-------- RECORDS FOR PROCESSING
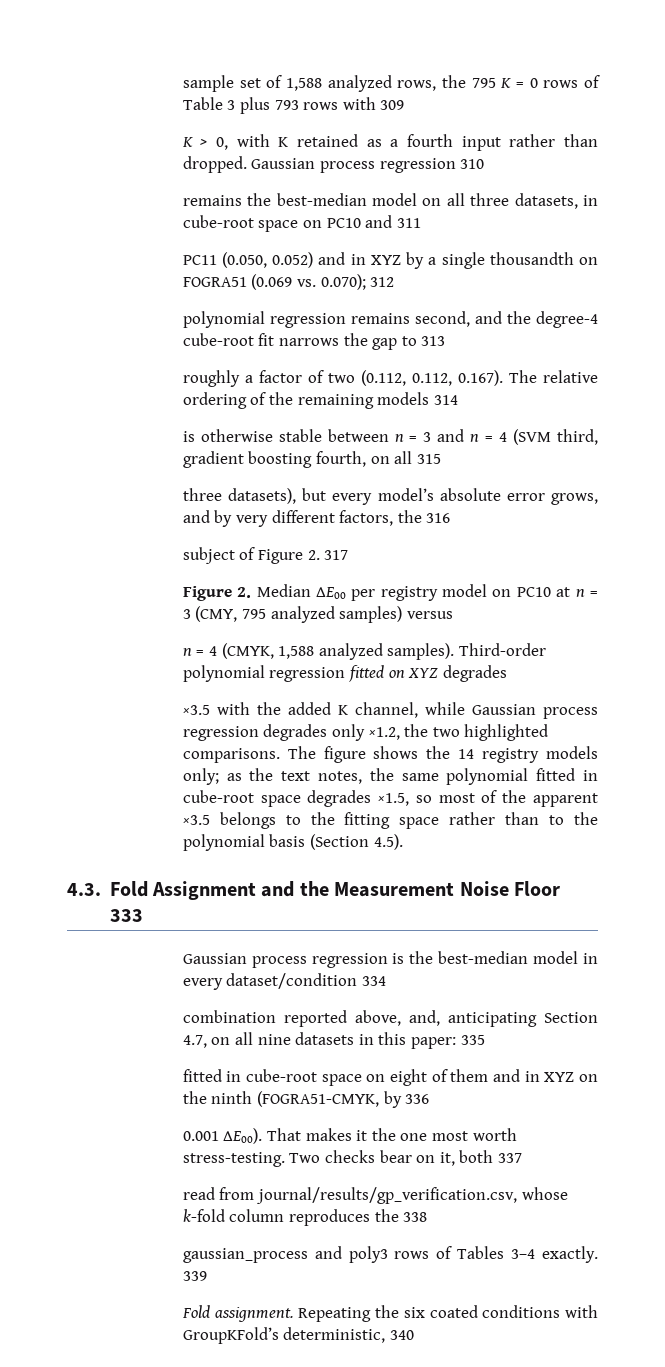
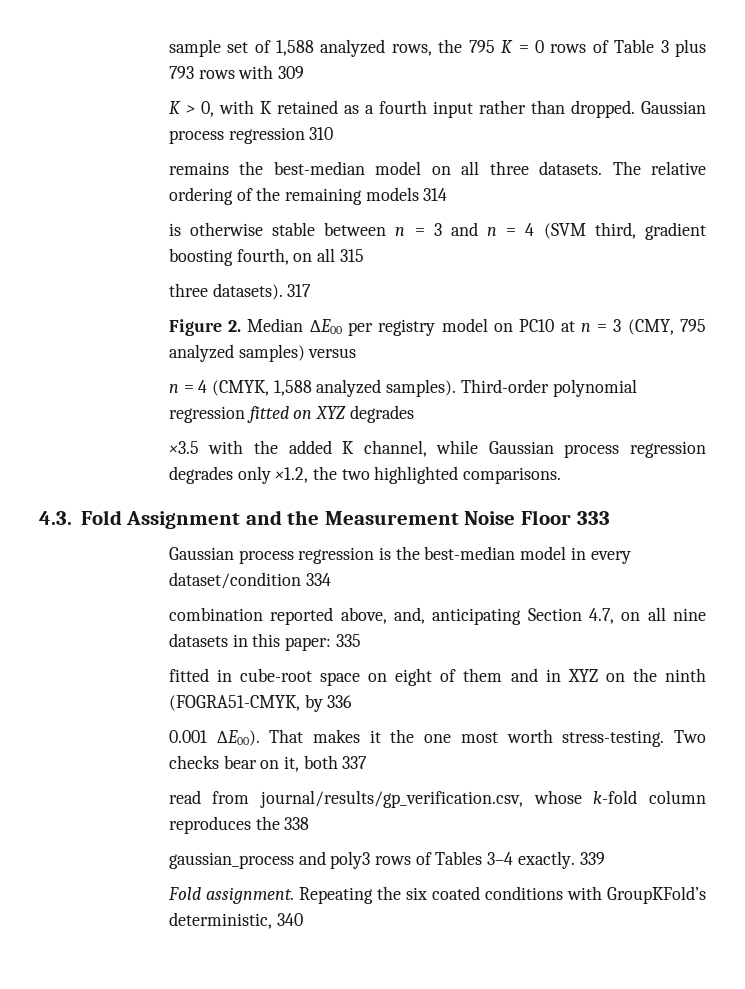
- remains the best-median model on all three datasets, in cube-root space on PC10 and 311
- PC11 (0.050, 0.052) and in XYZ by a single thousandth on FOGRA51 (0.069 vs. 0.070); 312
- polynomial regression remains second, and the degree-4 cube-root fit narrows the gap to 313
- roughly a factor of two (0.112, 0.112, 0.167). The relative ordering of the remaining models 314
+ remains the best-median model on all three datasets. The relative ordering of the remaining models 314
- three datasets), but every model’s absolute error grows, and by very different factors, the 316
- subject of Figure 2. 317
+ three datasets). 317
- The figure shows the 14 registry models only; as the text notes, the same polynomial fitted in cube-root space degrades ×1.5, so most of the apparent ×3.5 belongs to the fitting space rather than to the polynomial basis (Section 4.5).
----------------
WHAT YOU ARE ASKED TO DO »
Set the listing down verbatim, excluding pictures.

RESULT FOR THIS EXERCISE »
- remains the best-median model on all three datasets, in cube-root space on PC10 and 311
- PC11 (0.050, 0.052) and in XYZ by a single thousandth on FOGRA51 (0.069 vs. 0.070); 312
- polynomial regression remains second, and the degree-4 cube-root fit narrows the gap to 313
- roughly a factor of two (0.112, 0.112, 0.167). The relative ordering of the remaining models 314
+ remains the best-median model on all three datasets. The relative ordering of the remaining models 314
- three datasets), but every model’s absolute error grows, and by very different factors, the 316
- subject of Figure 2. 317
+ three datasets). 317
- The figure shows the 14 registry models only; as the text notes, the same polynomial fitted in cube-root space degrades ×1.5, so most of the apparent ×3.5 belongs to the fitting space rather than to the polynomial basis (Section 4.5).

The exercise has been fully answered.